What is overlapping in memmove() definition?
Asked Answered
F

1

10

I was reading from a c++ reference about memcpyand memmove and they seems to be doing the same thing except that memmove has a specific think called (allowing the destination and source to overlap).

What is overlapping and when that happens?

Fulton answered 22/12, 2013 at 2:18 Comment(1)
overlapping is the usual definition....it means contiguous memory overlapSodomy
C
13

It's very simple. Consider memmove(dest, source, length).

If the range of bytes specified by the range source to source + length - 1 include any bytes in the range specified by dest to dest + length - 1, the two ranges overlap.

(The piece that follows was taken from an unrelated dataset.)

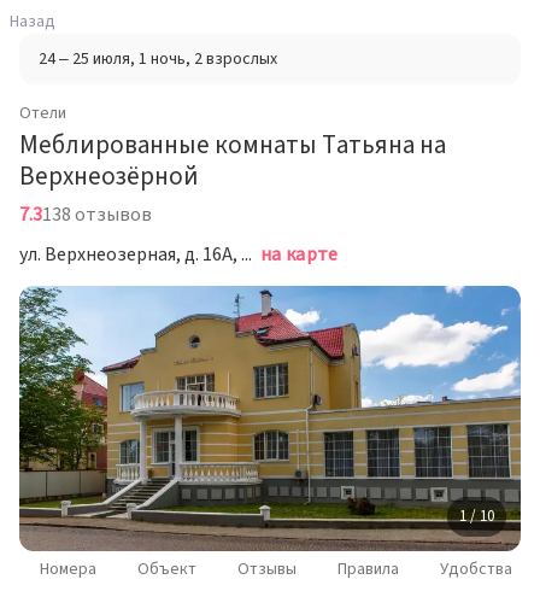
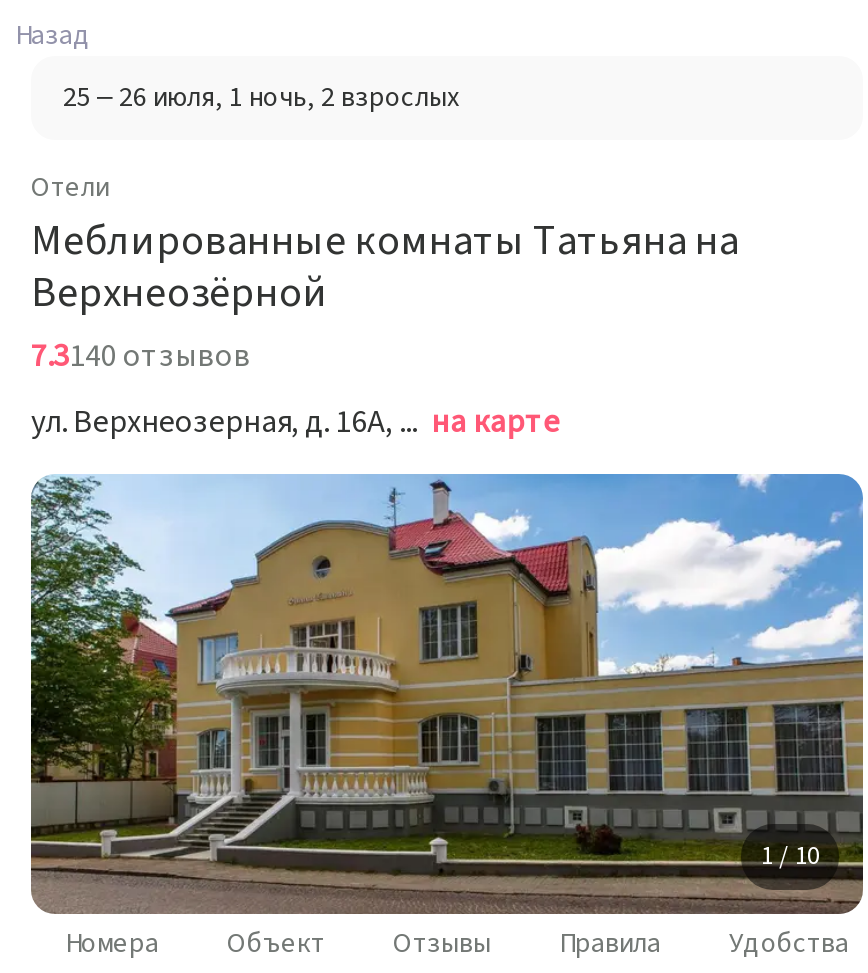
[39,47,277,71] 24 – 25 июля, 1 ночь, 2 взрослых -> [63,78,459,118] 25 – 26 июля, 1 ночь, 2 взрослых
[19,201,152,228] 7.3138 отзывов -> [31,334,251,378] 7.3140 отзывов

This is most likely to happen when moving elements within an array. Example:

// Slide array down by one:
char array[N];
memmove( (void*) &array[0], (void*) &array[1], N - 1 );

That overlaps on elements 1 through N-2. Sliding the other direction has a similar overlap:

// Slide array up by one:
memmove( (void*) &array[1], (void*) &array[0], N - 1 );

If you were to attempt this same operation with memcpy(), the resulting behavior is undefined. Some implementations will work correctly if you use memcpy in both examples above. Others will fail for one or both of the two if you use memcpy here instead of memmove. This is a consequence of the fact C and C++ leave the behavior undefined for memcpy() when the ranges overlap like this.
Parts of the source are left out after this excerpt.